Show all lines below holding the string "Modeling".

Detected change data
┌──

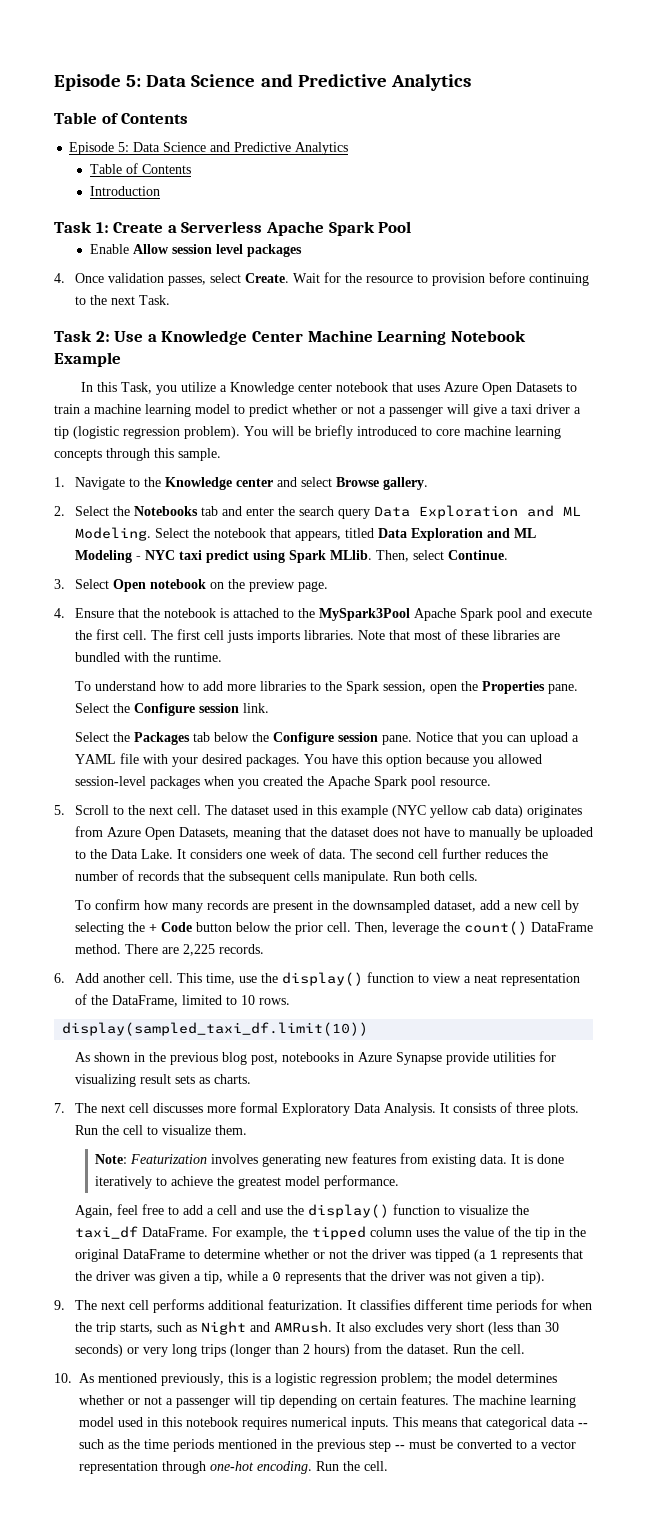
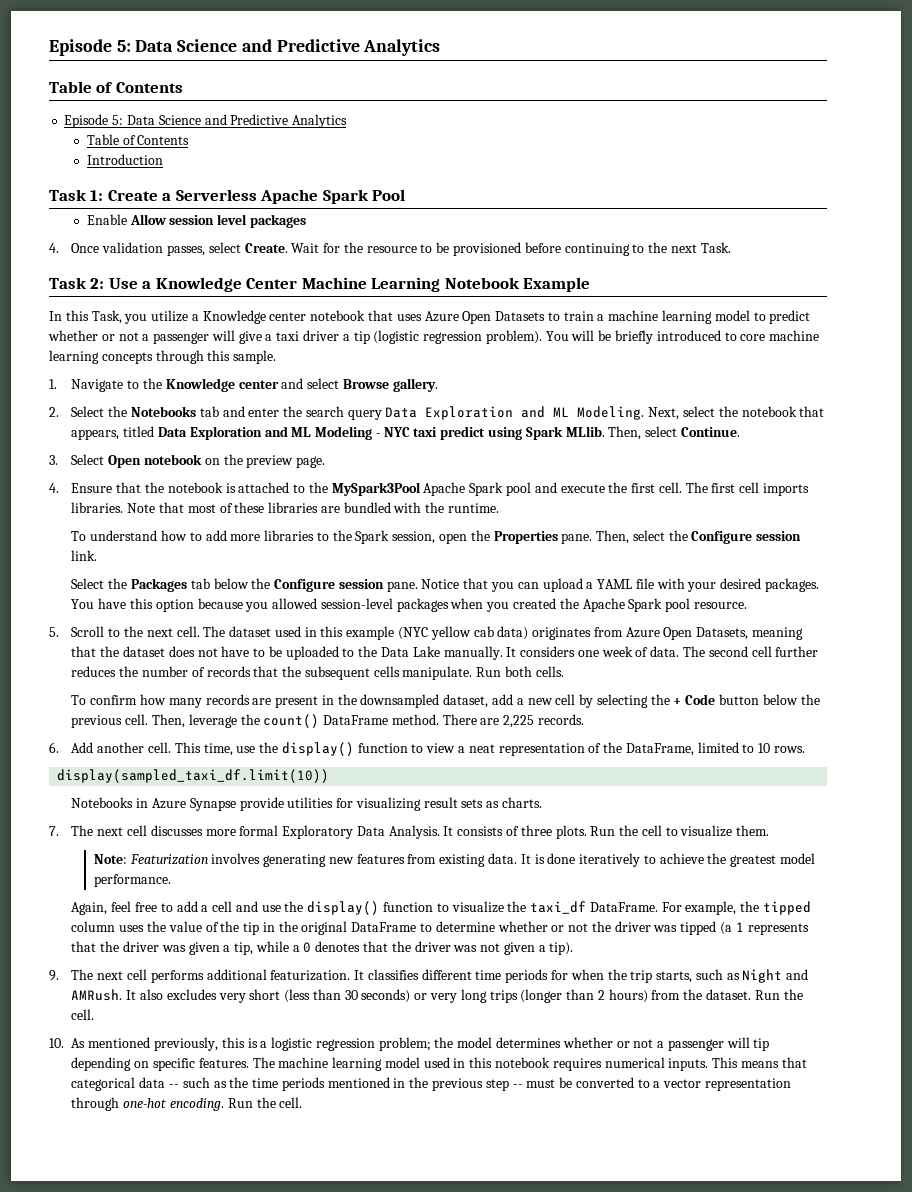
- Wait for the resource to provision before continuing to the next Task.
+ Wait for the resource to be provisioned before continuing to the next Task.
- Select the notebook that appears, titled Data Exploration and ML Modeling - NYC taxi predict using Spark MLlib.
+ Next, select the notebook that appears, titled Data Exploration and ML Modeling - NYC taxi predict using Spark MLlib.
- The first cell justs imports libraries.
+ The first cell imports libraries.
- Select the Configure session link.
+ Then, select the Configure session link.
- The dataset used in this example (NYC yellow cab data) originates from Azure Open Datasets, meaning that the dataset does not have to manually be uploaded to the Data Lake.
+ The dataset used in this example (NYC yellow cab data) originates from Azure Open Datasets, meaning that the dataset does not have to be uploaded to the Data Lake manually.
- To confirm how many records are present in the downsampled dataset, add a new cell by selecting the + Code button below the prior cell.
+ To confirm how many records are present in the downsampled dataset, add a new cell by selecting the + Code button below the previous cell.
- As shown in the previous blog post, notebooks in Azure Synapse provide utilities for visualizing result sets as charts.
+ Notebooks in Azure Synapse provide utilities for visualizing result sets as charts.
- For example, the tipped column uses the value of the tip in the original DataFrame to determine whether or not the driver was tipped (a 1 represents that the driver was given a tip, while a 0 represents that the driver was not given a tip).
+ For example, the tipped column uses the value of the tip in the original DataFrame to determine whether or not the driver was tipped (a 1 represents that the driver was given a tip, while a 0 denotes that the driver was not given a tip).
- 10. As mentioned previously, this is a logistic regression problem; the model determines whether or not a passenger will tip depending on certain features.
+ 10. As mentioned previously, this is a logistic regression problem; the model determines whether or not a passenger will tip depending on specific features.

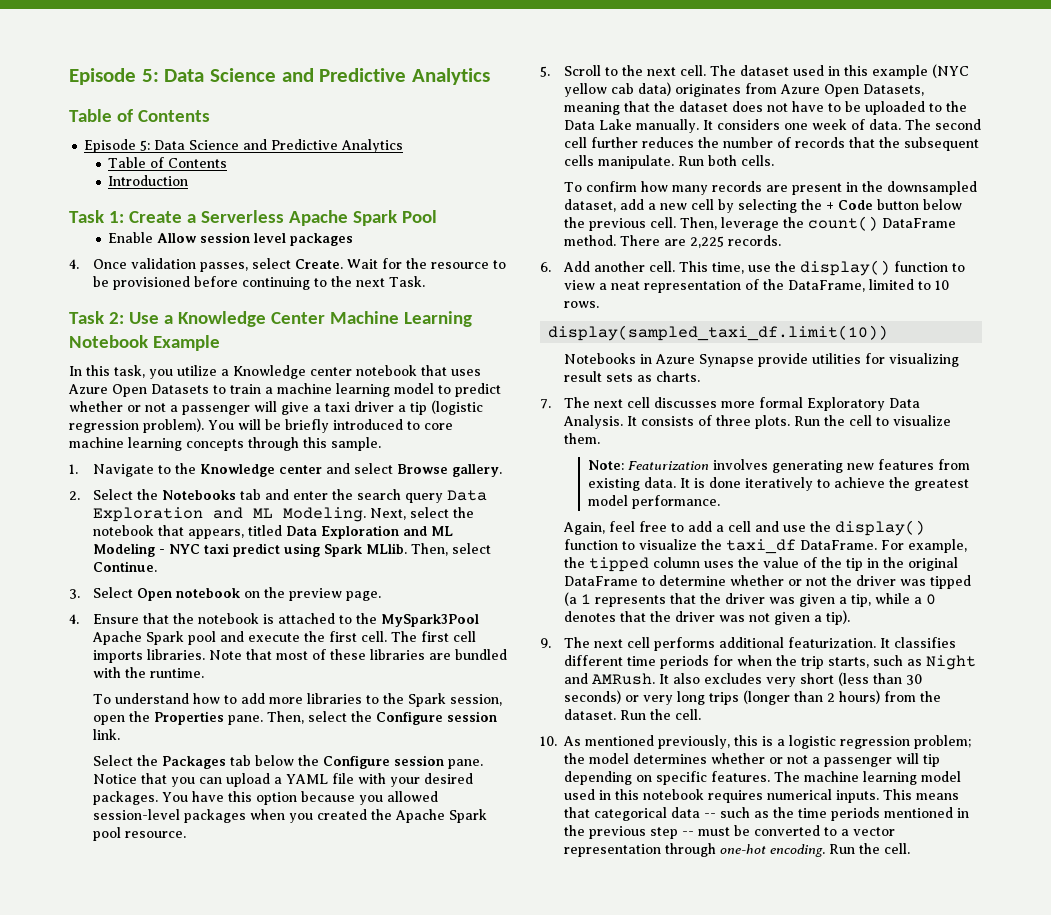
- In this Task, you utilize a Knowledge center notebook that uses Azure Open Datasets to train a machine learning model to predict whether or not a passenger will give a taxi driver a tip (logistic regression problem).
+ In this task, you utilize a Knowledge center notebook that uses Azure Open Datasets to train a machine learning model to predict whether or not a passenger will give a taxi driver a tip (logistic regression problem).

└──

Solution for this task:
- Select the notebook that appears, titled Data Exploration and ML Modeling - NYC taxi predict using Spark MLlib.
+ Next, select the notebook that appears, titled Data Exploration and ML Modeling - NYC taxi predict using Spark MLlib.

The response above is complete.